HDFS - HDF5 数据文件简介 - 《大数据》

HDF5 结构
HDF5 下载与安装(略)
Python 读写 HDF5 文件

转 https://zhuanlan.zhihu.com/p/104145585

HDF5 结构

HDF5 文件一般以 .h5 或者 .hdf5 作为后缀名，需要专门的软件才能打开预览文件的内容。HDF5 文件结构中有 2 primary objects: Groups 和 Datasets。

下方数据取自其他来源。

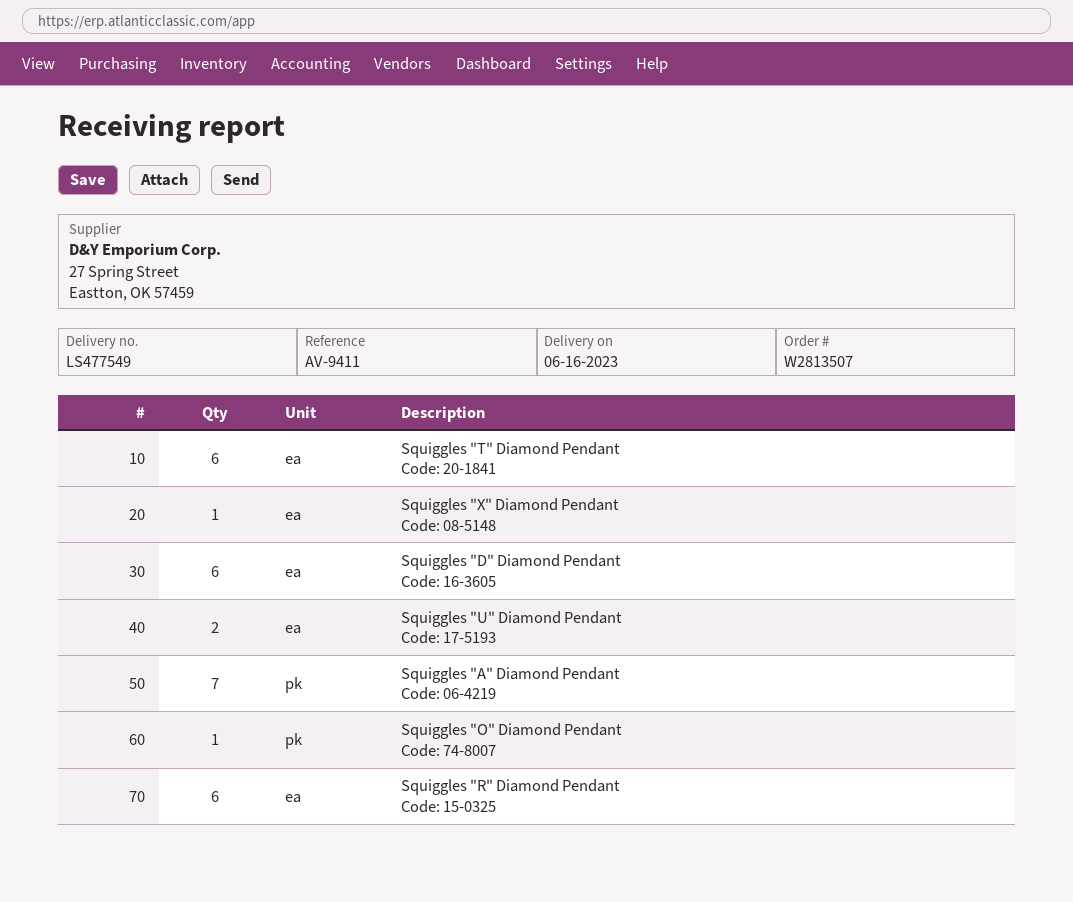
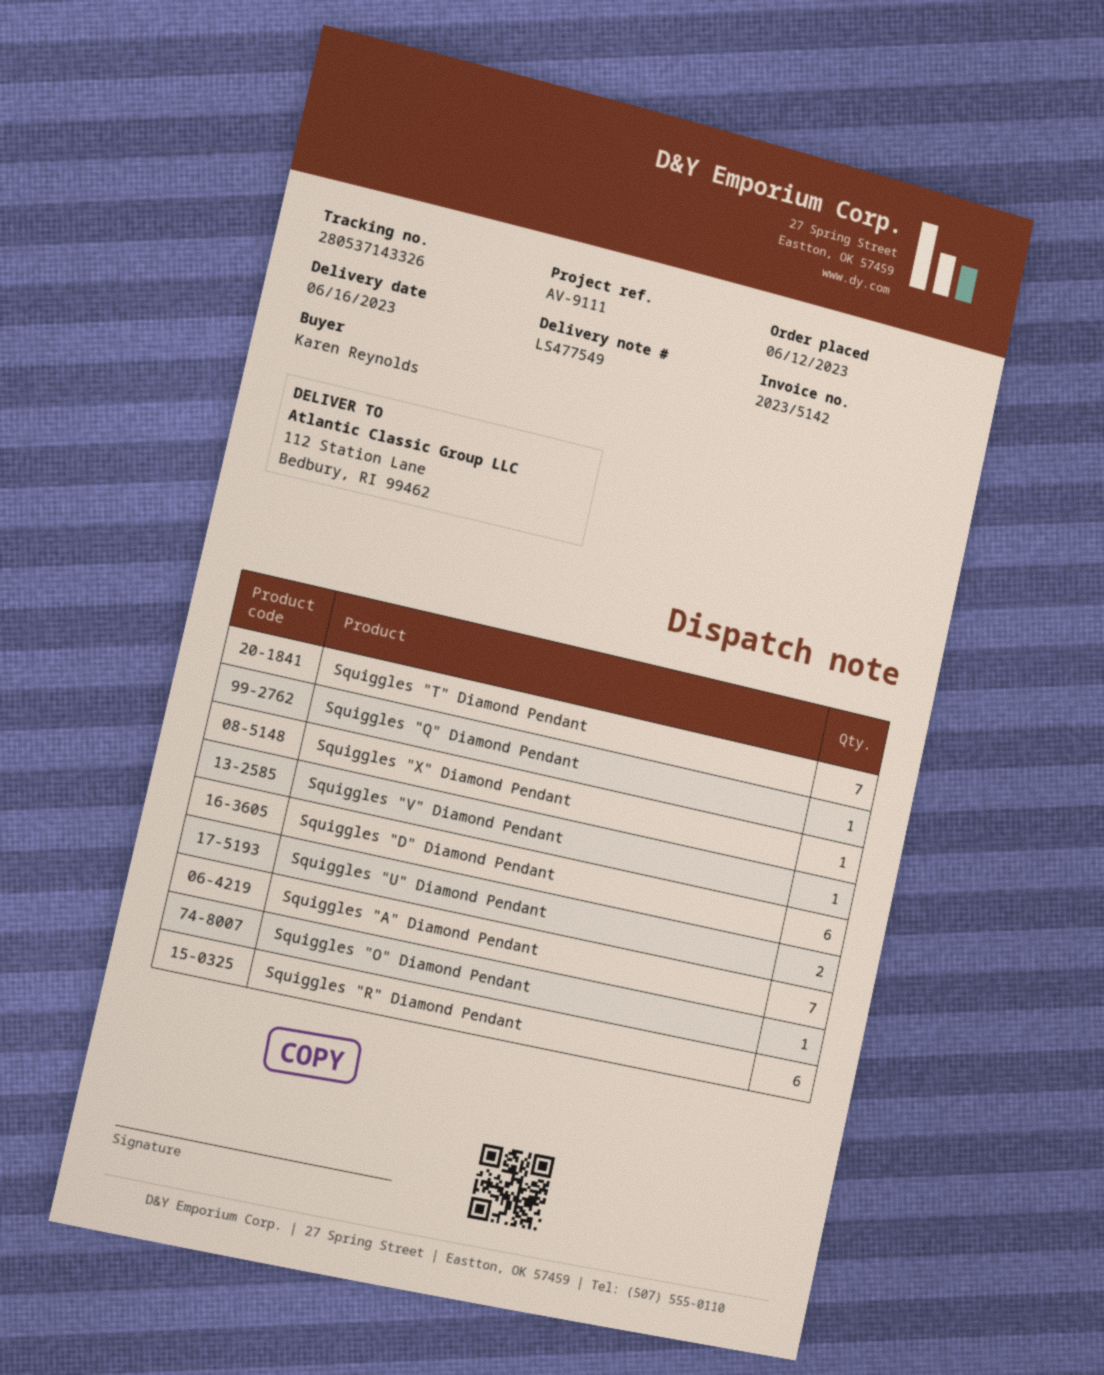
reference: AV-9411 -> AV-9111
Squiggles "T" Diamond Pendant: 6 -> 7
Squiggles "Q" Diamond Pendant: none -> 1
Squiggles "V" Diamond Pendant: none -> 1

Groups 就类似于文件夹，每个 HDF5 文件其实就是根目录 (root) group'/'。
Datasets 类似于 NumPy 中的数组 array 。

每个 dataset 可以分成两部分: 原始数据 (raw) data values 和 元数据 metadata (a set of data that describes and gives information about other data => raw data)。

+-- Dataset
|   +-- (Raw) Data Values (eg: a 4 x 5 x 6 matrix)
|   +-- Metadata
|   |   +-- Dataspace (eg: Rank = 3, Dimensions = {4, 5, 6})
|   |   +-- Datatype (eg: Integer)
|   |   +-- Properties (eg: Chuncked, Compressed)
|   |   +-- Attributes (eg: attr1 = 32.4, attr2 = "hello", ...)
|

从上面的结构中可以看出：

Dataspace 给出原始数据的秩 (Rank) 和维度 (dimension)
Datatype 给出数据类型
Properties 说明该 dataset 的分块储存以及压缩情况
- Chunked: Better access time for subsets; extendible
- Chunked & Compressed: Improves storage efficiency, transmission speed
Attributes 为该 dataset 的其他自定义属性

整个 HDF5 文件的结构如下所示：

+-- /
|   +-- group_1
|   |   +-- dataset_1_1
|   |   |   +-- attribute_1_1_1
|   |   |   +-- attribute_1_1_2
|   |   |   +-- ...
|   |   |
|   |   +-- dataset_1_2
|   |   |   +-- attribute_1_2_1
|   |   |   +-- attribute_1_2_2
|   |   |   +-- ...
|   |   |
|   |   +-- ...
|   |
|   +-- group_2
|   |   +-- dataset_2_1
|   |   |   +-- attribute_2_1_1
|   |   |   +-- attribute_2_1_2
|   |   |   +-- ...
|   |   |
|   |   +-- dataset_2_2
|   |   |   +-- attribute_2_2_1
|   |   |   +-- attribute_2_2_2
|   |   |   +-- ...
|   |   |
|   |   +-- ...
|   |
|   +-- ...
|

HDF5 下载与安装(略)

注意: 当为 python 安装 HDF5 的 h5py 库时，使用 conda install h5py 或者 pip install h5py 后也会安装部分二进制文件 (如 h5dump, h5cc/h5c++, h5fc 等) 和库文件，但是可能不完整，导致 HDF5 的 C/C++ 编译器 h5cc/h5c++ 和 Fortran 编译器 h5fc 无法正常工作。
解决办法: 若 h5c++ 无法正常编译 C++ 文件，终端输入 which h5c++, 若显示该二进制文件在 python 的二进制 (binary) 文件夹 bin 内，则只需找到 brew 或者其他安装包管理工具下载的 h5c++ (一般在 /usr/local/bin 内) 或者官网下载解压后的 h5c++，在根目录 (~) 下的 .bashrc 文件 (或者其他 shell, 如 zsh 的配置文件 .zshrc) 内添加 alias h5c++ = /usr/local/bin/h5c++ 就可以了。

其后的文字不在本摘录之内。